April 27, 2010
posted by Caroline Picard
what follows is an excerpt from WOOF., (what an uplifting book, right? jeez)
The first thing Tobias sees on the second floor.
A young man spanking a cat perched on a radiator in the far corner of the room. Crouching down on its front paws, the cat has its hind quarters in the air, its tail stiff and erect, eyes closed. The boy, smiles drunk, “It likes it!” he squeals, “It likes it!” happily, turns his whole body to bring the flat of his palm back, above his head, before turning his torso once more down, focusing the brunt of momentum on his hand and smacking it square on the cat’s back, just above its tail. “Hahahaha!” The boy laughs. “Hahahaha! My hand hurts. Hahahaha! She likes it!” and then turns his torso again, drawing his hand back again above his head, stretching the hand higher this time—
April 26, 2010
posted and written by Caroline Picard
an excerpt from WOOF.
An Episode of Childhood: Coat.
Coat comes from Cincinnatti with a pretty little sister, Jessie, and a pretty mom and a handsome father who has worn eye glasses for as long as she can remember. They have always lived in the same house and every summer up until high school the girls went to the same camp and did very well in school and were well known as very nice girls, like their parents, everyone always said what a nice family Coat had. Her parents were academics and the house was therefore full of well-used books, pleasantly unkempt but always clean, their mother washed all woolen things by hand and though the family was not rich by any means, the girls never thought about money or things they couldn’t have or whether or not they could go to college. Their mother drank tea, their father coffee. They shopped at farmer’s markets and kept a garden where they made a pumpkin one year and always had squash and tomatoes and eggplant. Their father was an excellent cook. He made the family meal almost every night for the entire stretch of his daughter’s residence at the family home.

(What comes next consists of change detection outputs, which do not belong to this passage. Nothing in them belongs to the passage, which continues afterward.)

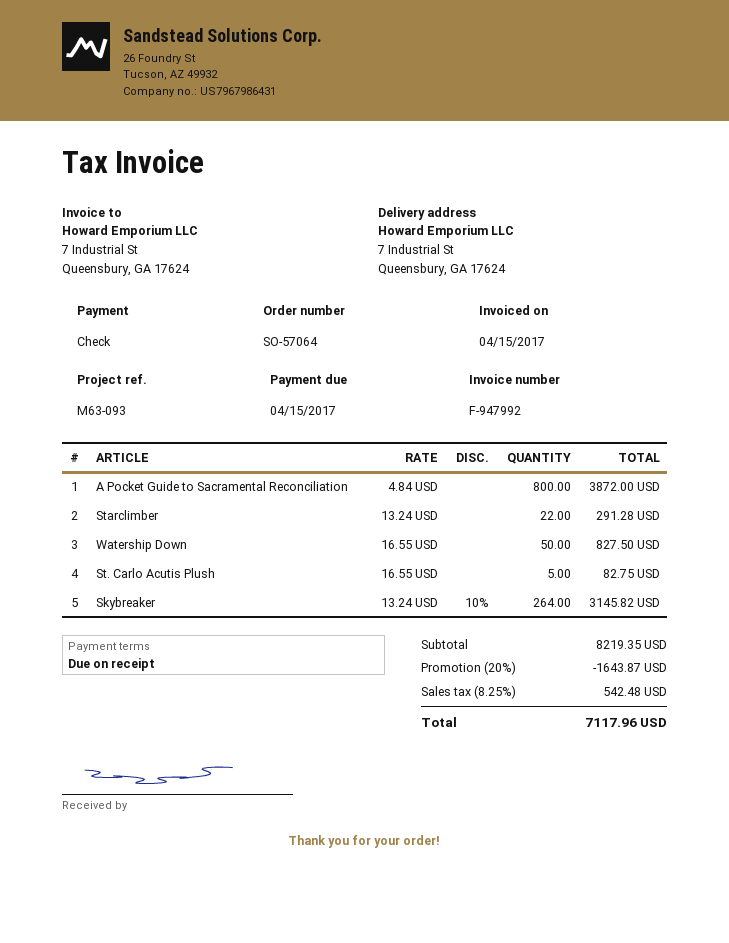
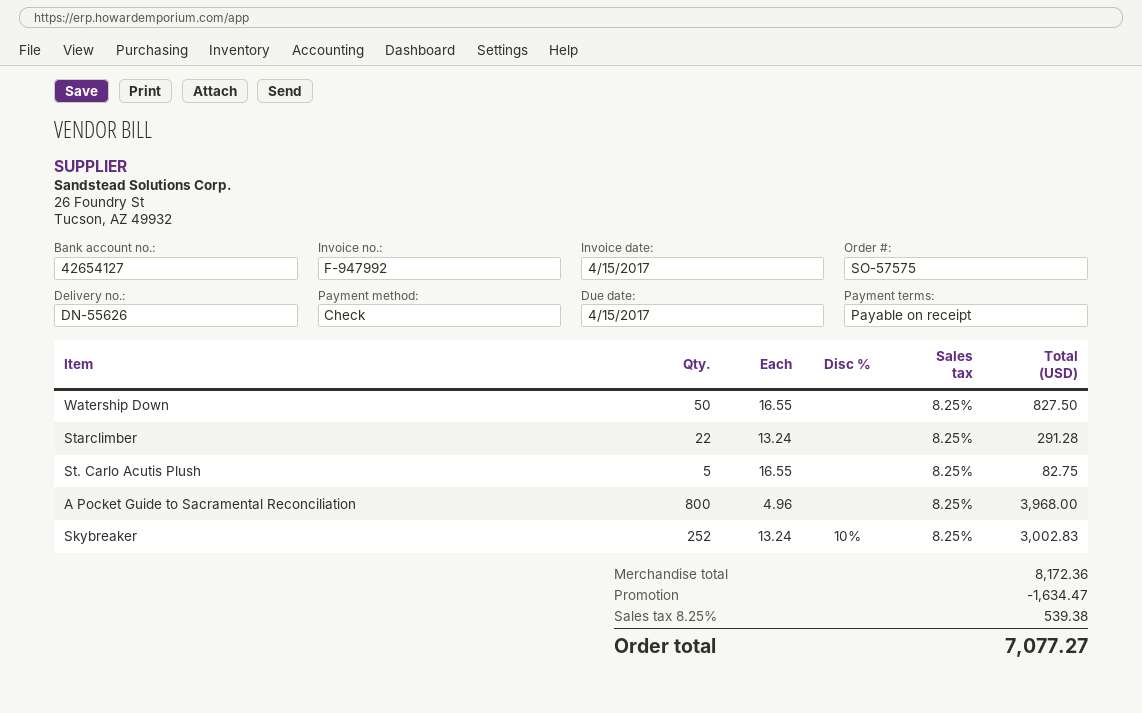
order number: SO-57064 -> SO-57575
A Pocket Guide to Sacramental Reconciliation: 800 x 4.84 = 3872.00 -> 800 x 4.96 = 3968.00
Skybreaker: 264 x 13.24 - 10% = 3145.82 -> 252 x 13.24 - 10% = 3002.83
subtotal: 8219.35 -> 8172.36
discount: 1643.87 -> 1634.47
tax: 8.25% = 542.48 -> 8.25% = 539.38
total: 7117.96 -> 7077.27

When Coat was six and Jessie was three their parents said “This is a cat,” while pointing to a dog and, “This is a dog,” while pointing to a cat.
Coat and Jessie learned a dog was called a cat and a cat was called a dog and Coat had some trouble at school for a little while because the difference ruptured her understanding of the world. It seemed like a consistent glitch, one that wasn’t caught for quite some time because it was such a small innocuous misunderstanding that no one thought her beet-faced frustration came from a prior conviction that was nevertheless inaccurate. Who knew that one’s world could hinge on the swapping of two nouns?

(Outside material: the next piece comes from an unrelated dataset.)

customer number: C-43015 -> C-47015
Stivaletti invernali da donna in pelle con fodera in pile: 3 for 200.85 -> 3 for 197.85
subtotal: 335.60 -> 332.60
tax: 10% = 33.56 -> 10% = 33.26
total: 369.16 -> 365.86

While she had always been a shy child, she was quite sure of herself especially when it came to the things her parents told her. Consequently, when Mrs. Clark, their second grade teacher, tried to correct the mistake, Coat confirmed earlier suspicions that Mrs. Clark was a batty old fool.

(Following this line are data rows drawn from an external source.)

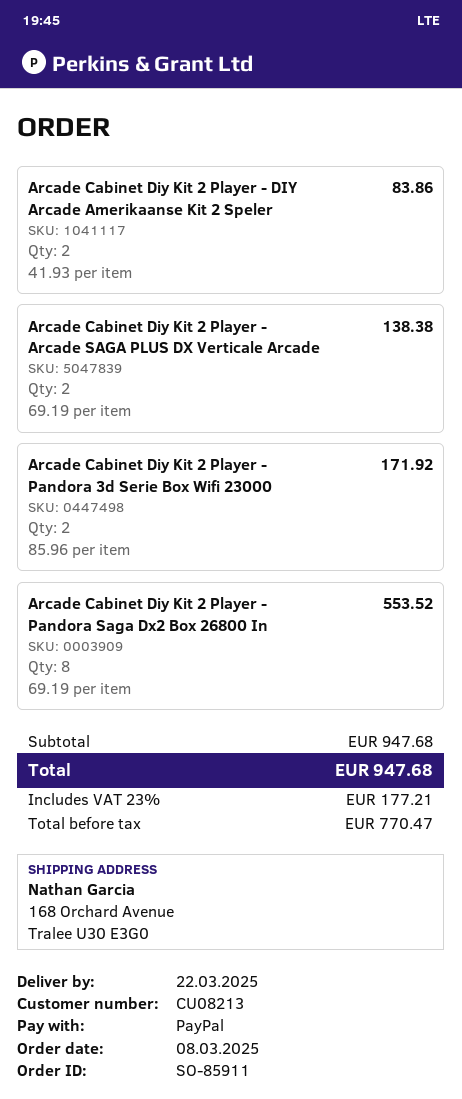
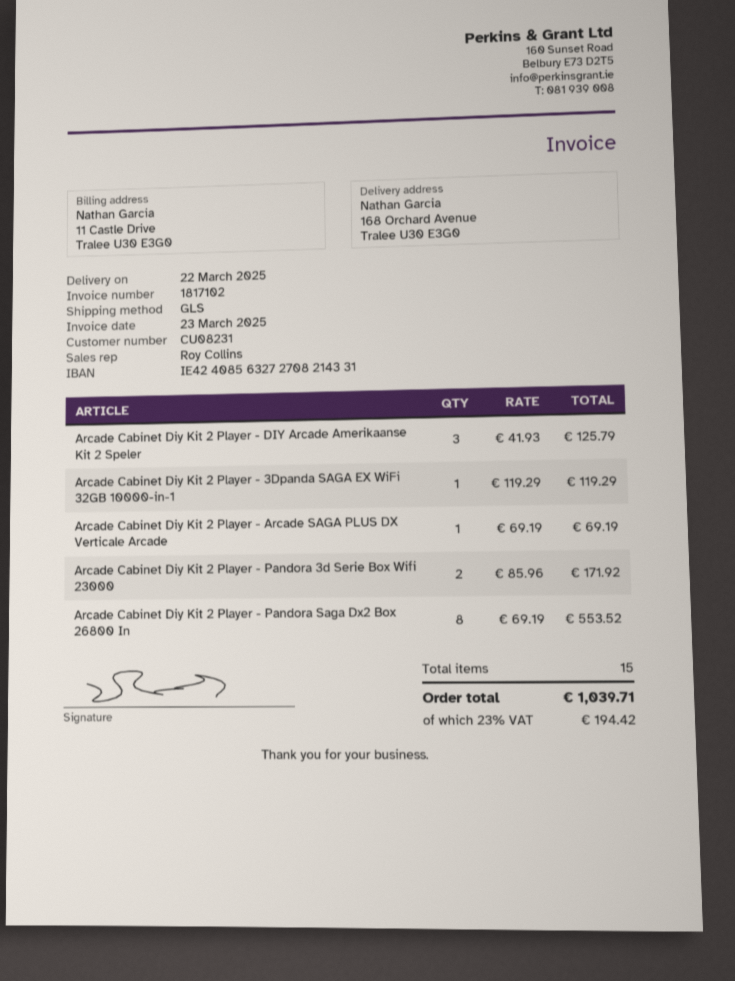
customer number: CU08213 -> CU08231
Arcade Cabinet Diy Kit 2 Player - DIY Arcade Amerikaanse Kit 2 Speler: 2 x 41.93 = 83.86 -> 3 x 41.93 = 125.79
Arcade Cabinet Diy Kit 2 Player - Arcade SAGA PLUS DX Verticale Arcade: 2 x 69.19 = 138.38 -> 1 x 69.19 = 69.19
Arcade Cabinet Diy Kit 2 Player - 3Dpanda SAGA EX WiFi 32GB 10000-in-1: none -> 1 x 119.29 = 119.29
tax: 23% = 177.21 -> 23% = 194.42
total: 947.68 -> 1039.71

Coat asked Jessie about it and Jessie, who was not yet in school, was neither interested nor perplexed.
When Coat learned the truth she was thoroughly confused.
Her parents called it an experiment of logic.
April 25, 2010
posted by Caroline Picard
I’ve been a terrible poster the last week–you see I just (just, just) finished my thesis–that novel, some clips of which have been posted here over the last few years. It’s also the same thing that I exhibited work based on last summer at minidutch, a show called “Twilight of the Vanities.” At any rate, the book has edited significantly since then, there are an additional 50 pages, a new sub-plot…all of it. Thankfully I’m in that place with it where I’m still very pleased and excited by the material. I feel like the minute it is actually “done done” by which I mean that the advisor would have given it the final and rousing approval, and it will have been turned in, then doubtless I’ll start to think it’s kind of a dumb project and find any number of reasons and ways that it could be better. My secret suspicion is that those “ways of improvement” are actually just ways for me to avoid closure, i.e. it’s easier to think that something could be better and therefore needs more work than it is to think, well that’s done, what do I do next?
At any rate.
Over the next week, I plan to post different excerpts–passages that will hopefully function more or less as discrete storylines, though they’re part of a larger part.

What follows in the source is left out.